What is needed: Count the lines below that contain "which". Answer with the number alone.

──────────────────────────────

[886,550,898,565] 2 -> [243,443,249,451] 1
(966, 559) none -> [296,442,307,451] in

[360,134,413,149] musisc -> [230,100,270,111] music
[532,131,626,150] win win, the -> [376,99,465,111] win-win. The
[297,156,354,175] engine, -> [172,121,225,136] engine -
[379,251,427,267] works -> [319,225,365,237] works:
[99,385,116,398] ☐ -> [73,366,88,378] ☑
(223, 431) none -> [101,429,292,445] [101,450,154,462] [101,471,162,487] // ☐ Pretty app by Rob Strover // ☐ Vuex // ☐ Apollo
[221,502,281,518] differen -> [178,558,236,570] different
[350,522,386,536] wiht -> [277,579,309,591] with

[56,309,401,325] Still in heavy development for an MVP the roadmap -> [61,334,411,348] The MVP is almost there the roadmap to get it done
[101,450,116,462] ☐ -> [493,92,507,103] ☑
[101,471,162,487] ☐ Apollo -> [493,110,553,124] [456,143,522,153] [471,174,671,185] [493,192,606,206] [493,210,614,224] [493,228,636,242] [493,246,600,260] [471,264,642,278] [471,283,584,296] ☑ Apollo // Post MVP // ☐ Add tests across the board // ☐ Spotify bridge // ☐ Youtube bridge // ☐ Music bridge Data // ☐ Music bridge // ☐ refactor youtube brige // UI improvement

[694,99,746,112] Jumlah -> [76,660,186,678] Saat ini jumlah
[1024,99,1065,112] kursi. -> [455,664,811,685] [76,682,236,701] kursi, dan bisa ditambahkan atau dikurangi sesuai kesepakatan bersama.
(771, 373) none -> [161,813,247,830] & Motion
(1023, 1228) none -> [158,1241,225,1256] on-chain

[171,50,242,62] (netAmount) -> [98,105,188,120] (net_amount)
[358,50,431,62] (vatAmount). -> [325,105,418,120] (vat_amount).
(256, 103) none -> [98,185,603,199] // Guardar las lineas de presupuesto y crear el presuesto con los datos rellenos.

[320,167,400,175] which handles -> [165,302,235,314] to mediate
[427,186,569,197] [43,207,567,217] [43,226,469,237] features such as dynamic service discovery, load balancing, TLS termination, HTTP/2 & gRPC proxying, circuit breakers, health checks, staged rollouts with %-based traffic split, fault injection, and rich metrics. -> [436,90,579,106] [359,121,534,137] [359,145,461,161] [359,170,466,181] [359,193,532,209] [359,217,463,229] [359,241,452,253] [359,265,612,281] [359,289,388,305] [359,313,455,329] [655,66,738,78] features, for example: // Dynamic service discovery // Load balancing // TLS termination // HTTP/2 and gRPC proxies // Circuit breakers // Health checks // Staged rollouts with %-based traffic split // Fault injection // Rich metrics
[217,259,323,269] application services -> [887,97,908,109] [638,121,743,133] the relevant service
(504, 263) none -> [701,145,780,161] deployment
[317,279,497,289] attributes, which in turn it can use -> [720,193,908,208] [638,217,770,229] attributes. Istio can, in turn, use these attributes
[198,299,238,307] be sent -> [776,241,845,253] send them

──────────────────────────────

Answer box: 2